## To do
Work out how many lines of the listing hold "border" and return that number by itself.

──────────────────────────────

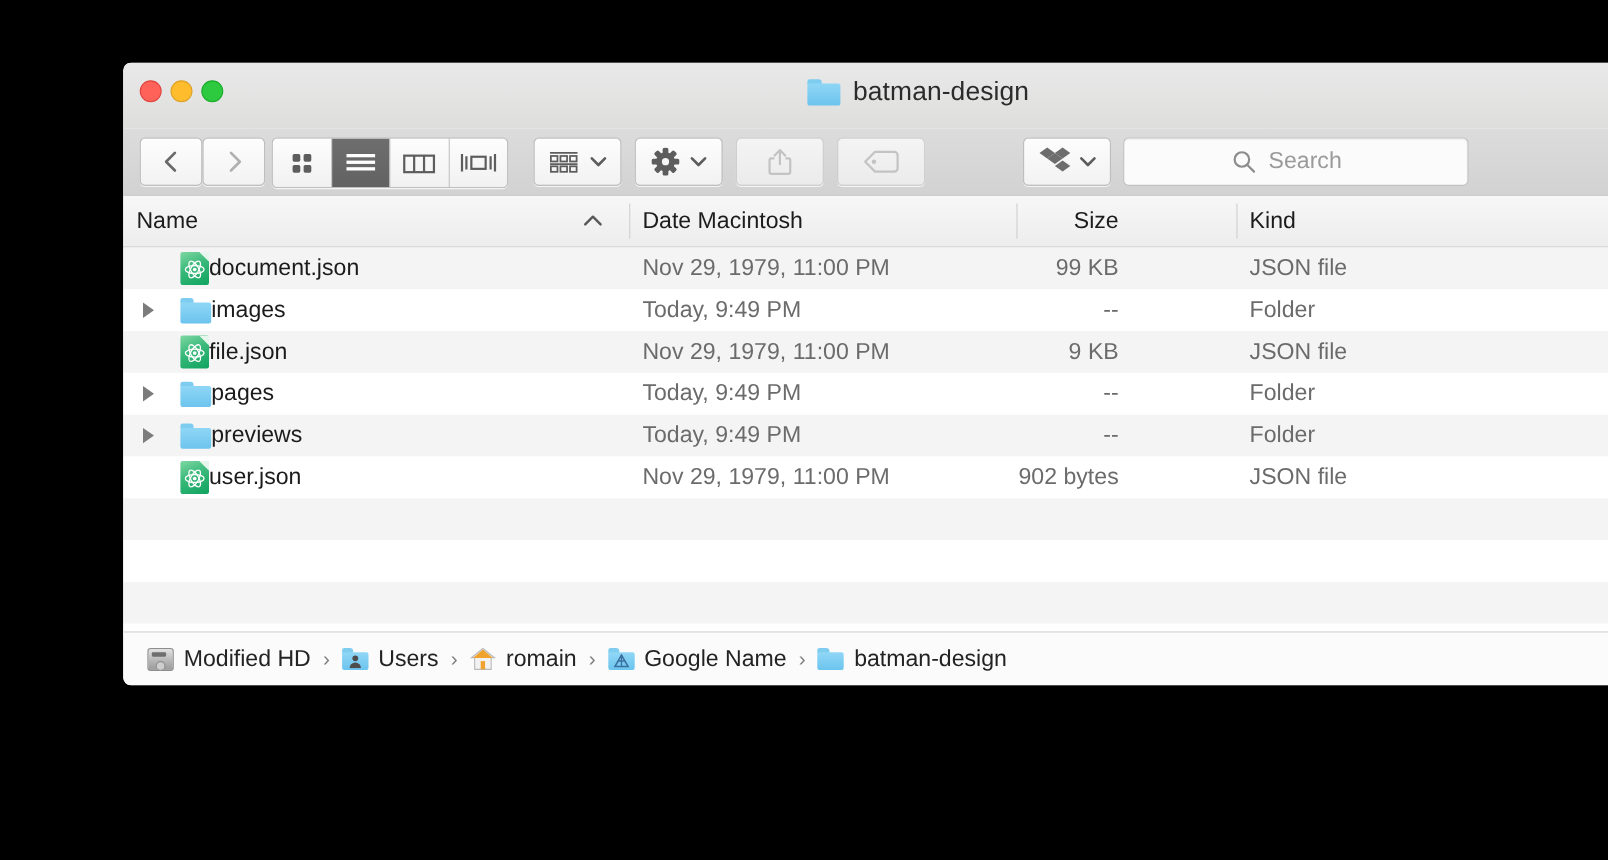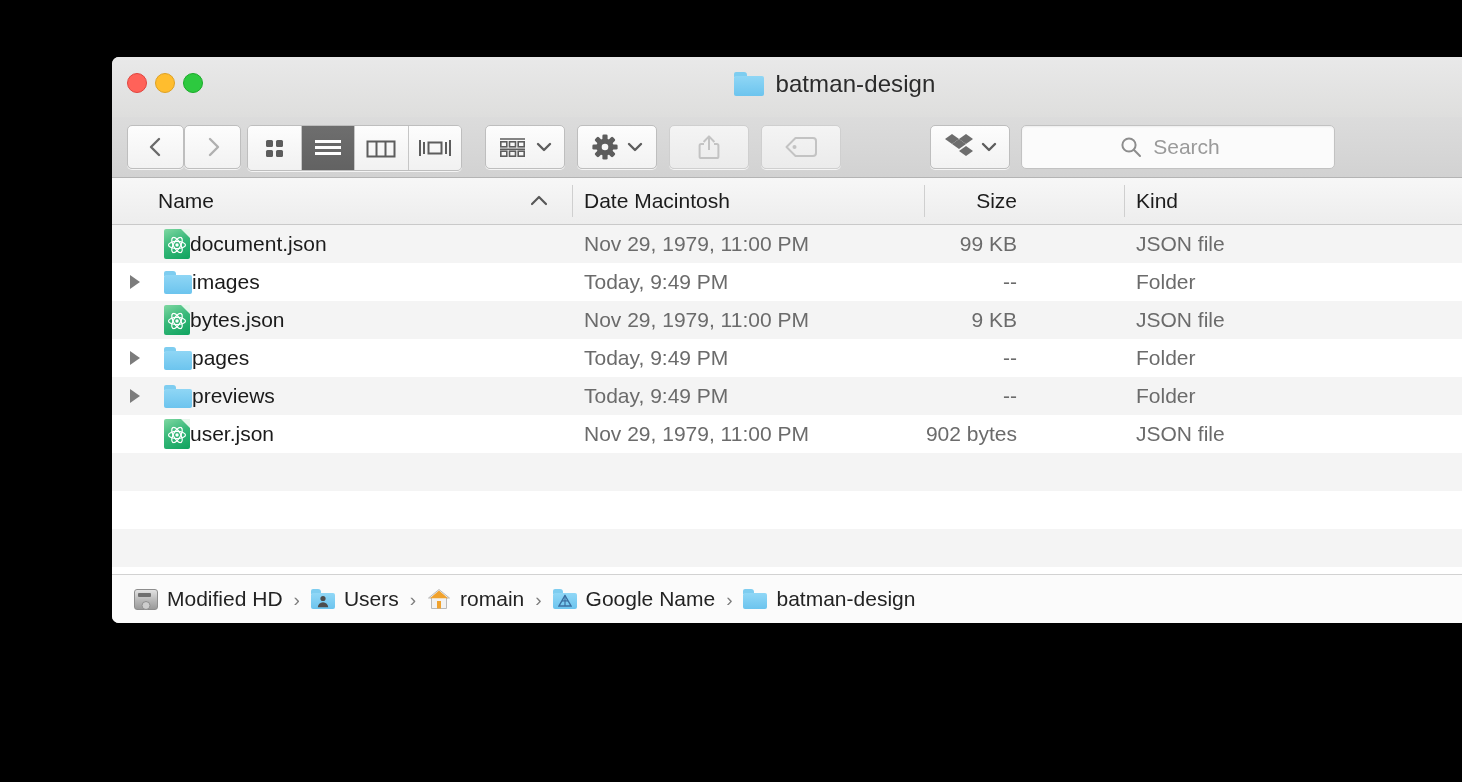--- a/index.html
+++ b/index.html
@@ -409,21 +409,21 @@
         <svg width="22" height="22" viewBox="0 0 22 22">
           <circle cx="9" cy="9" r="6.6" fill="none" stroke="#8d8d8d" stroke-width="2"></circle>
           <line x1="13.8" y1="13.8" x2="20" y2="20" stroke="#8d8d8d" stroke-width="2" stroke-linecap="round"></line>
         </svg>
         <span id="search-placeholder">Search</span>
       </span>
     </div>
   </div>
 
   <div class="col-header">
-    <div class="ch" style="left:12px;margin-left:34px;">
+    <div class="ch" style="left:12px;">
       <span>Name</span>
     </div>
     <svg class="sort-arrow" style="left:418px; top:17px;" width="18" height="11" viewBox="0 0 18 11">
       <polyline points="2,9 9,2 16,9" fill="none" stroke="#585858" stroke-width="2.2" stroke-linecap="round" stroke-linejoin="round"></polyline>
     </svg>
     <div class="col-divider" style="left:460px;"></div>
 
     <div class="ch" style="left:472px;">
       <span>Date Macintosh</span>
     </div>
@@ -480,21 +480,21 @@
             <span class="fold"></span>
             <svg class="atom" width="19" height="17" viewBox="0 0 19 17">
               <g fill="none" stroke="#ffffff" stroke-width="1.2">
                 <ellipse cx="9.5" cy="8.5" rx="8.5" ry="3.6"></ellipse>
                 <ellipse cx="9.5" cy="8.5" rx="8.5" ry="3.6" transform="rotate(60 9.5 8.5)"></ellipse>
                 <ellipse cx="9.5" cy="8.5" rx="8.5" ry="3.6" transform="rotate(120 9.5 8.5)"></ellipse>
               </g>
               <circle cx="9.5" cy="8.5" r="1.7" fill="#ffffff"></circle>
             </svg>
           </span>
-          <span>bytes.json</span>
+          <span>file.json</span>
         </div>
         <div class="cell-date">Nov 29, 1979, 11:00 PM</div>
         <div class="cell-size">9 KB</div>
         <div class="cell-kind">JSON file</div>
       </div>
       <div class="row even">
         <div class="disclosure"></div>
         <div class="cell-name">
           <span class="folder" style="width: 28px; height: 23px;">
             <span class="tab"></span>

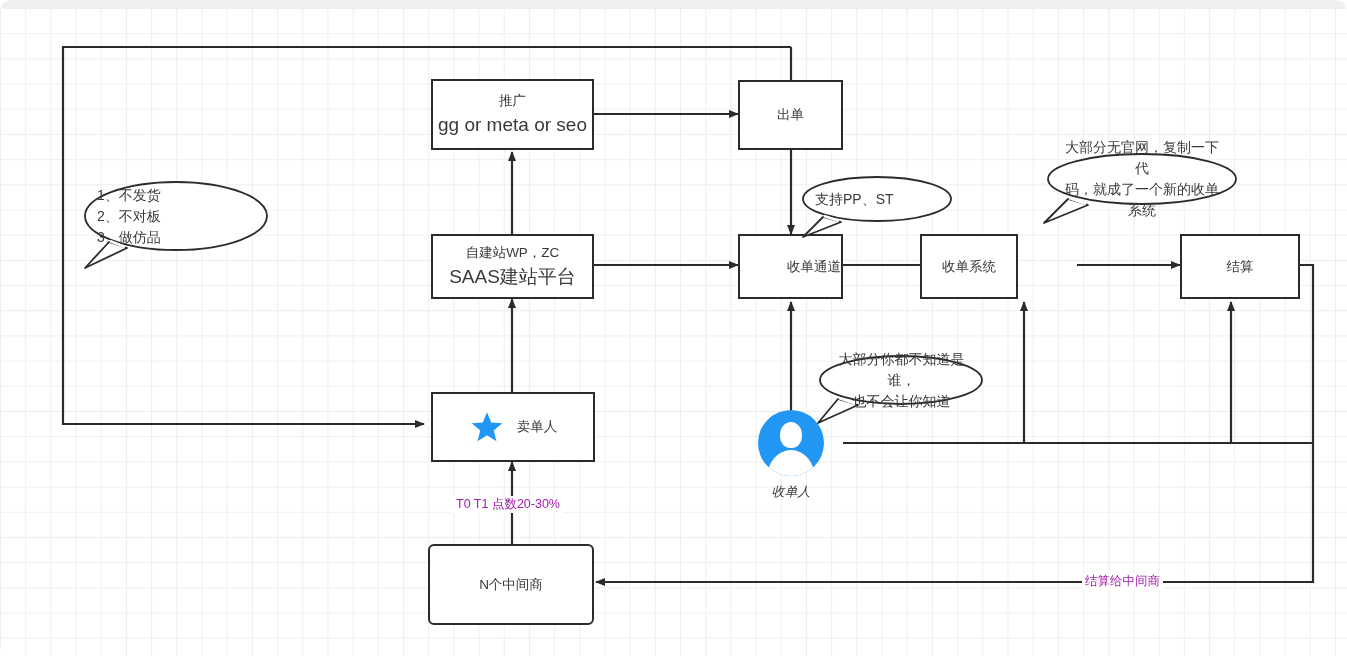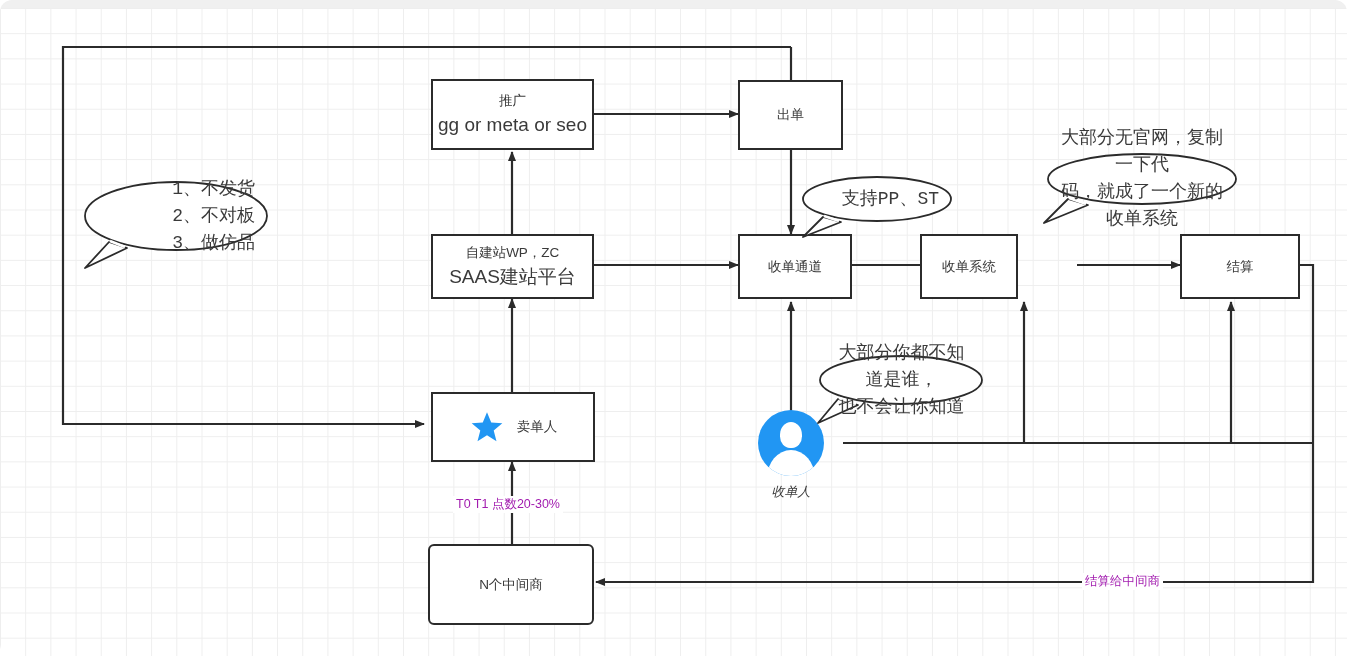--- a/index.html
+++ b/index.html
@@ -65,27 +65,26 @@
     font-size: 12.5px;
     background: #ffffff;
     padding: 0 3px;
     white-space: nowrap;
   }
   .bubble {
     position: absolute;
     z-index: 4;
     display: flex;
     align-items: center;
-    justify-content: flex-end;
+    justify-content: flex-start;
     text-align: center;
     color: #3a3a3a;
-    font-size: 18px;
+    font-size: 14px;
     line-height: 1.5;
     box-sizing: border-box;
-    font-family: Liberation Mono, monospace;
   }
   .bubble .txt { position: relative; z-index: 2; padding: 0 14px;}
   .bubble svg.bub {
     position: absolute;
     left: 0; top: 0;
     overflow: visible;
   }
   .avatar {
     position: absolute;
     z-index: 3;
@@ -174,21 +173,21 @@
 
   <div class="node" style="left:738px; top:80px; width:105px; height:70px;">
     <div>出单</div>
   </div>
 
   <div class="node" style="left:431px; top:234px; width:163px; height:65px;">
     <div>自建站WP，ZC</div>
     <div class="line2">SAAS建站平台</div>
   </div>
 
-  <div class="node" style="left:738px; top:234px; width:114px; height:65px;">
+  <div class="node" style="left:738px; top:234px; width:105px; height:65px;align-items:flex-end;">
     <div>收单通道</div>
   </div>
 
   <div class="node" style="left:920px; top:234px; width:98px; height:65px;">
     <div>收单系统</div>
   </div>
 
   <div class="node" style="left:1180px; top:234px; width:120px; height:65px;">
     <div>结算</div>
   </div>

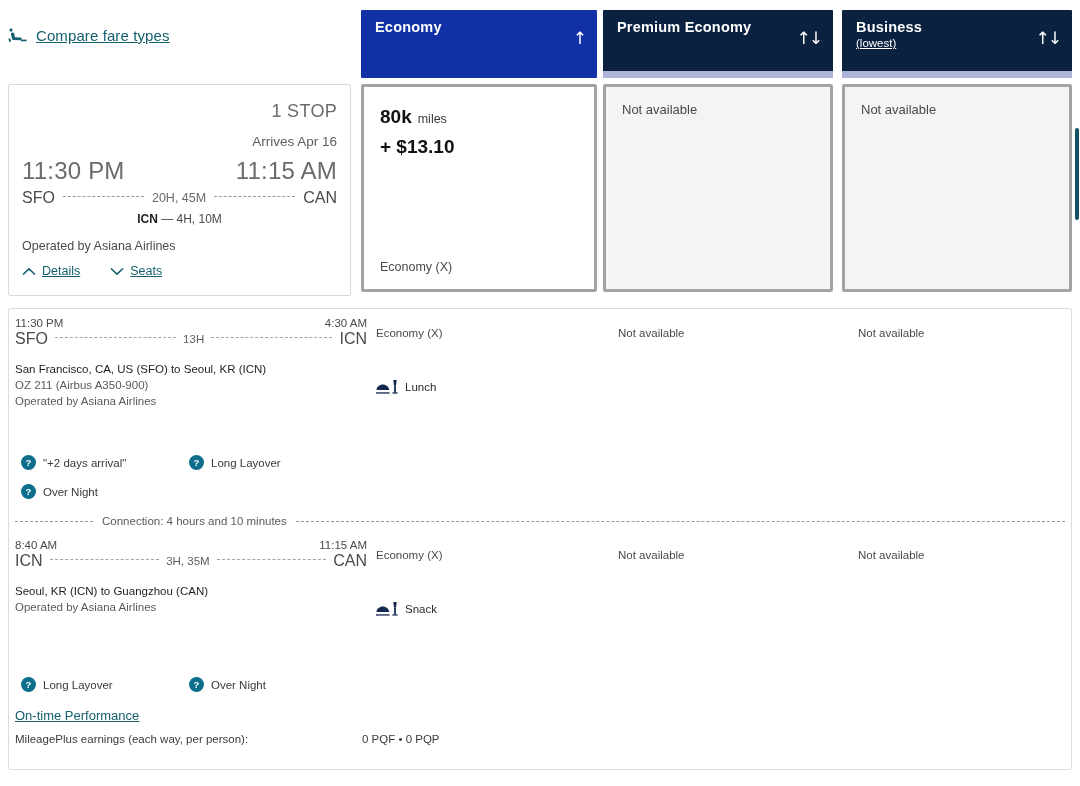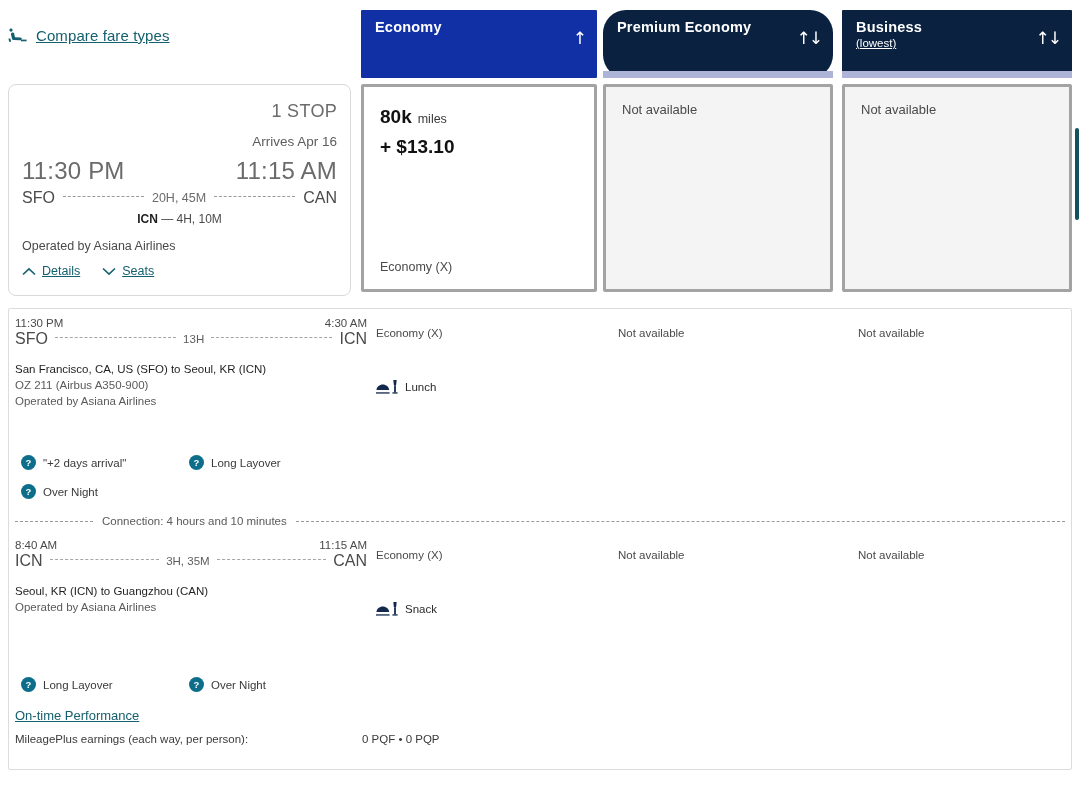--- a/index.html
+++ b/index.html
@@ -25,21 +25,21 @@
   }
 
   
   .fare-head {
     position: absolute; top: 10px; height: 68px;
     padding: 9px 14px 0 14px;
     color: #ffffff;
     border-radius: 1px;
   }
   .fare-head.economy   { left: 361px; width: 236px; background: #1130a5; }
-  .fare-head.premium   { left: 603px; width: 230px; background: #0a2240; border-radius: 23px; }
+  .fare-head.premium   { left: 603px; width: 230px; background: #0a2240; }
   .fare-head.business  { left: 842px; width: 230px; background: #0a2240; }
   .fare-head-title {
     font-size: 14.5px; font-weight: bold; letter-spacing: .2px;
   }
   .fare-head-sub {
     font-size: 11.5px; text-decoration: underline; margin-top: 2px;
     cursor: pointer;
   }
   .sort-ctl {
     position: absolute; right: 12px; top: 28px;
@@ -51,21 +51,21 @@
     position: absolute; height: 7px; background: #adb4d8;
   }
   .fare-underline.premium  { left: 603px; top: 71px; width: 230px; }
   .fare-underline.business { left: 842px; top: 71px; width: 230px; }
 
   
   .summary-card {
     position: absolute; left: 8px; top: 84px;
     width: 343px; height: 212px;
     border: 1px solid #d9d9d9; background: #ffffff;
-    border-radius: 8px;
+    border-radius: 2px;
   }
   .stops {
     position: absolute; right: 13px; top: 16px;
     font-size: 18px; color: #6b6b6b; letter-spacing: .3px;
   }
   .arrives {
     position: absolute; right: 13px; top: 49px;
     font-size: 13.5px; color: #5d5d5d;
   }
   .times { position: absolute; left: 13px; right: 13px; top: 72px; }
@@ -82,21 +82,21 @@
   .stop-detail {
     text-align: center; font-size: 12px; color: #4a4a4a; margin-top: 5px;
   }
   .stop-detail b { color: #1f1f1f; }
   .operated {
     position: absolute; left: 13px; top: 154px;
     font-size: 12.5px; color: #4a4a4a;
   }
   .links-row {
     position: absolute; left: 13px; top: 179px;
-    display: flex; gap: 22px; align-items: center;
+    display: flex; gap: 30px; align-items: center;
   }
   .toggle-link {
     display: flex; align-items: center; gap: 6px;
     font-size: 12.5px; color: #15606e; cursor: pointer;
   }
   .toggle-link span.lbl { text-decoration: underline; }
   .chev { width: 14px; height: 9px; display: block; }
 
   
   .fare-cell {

──────────────────────────────

## Worked solution
6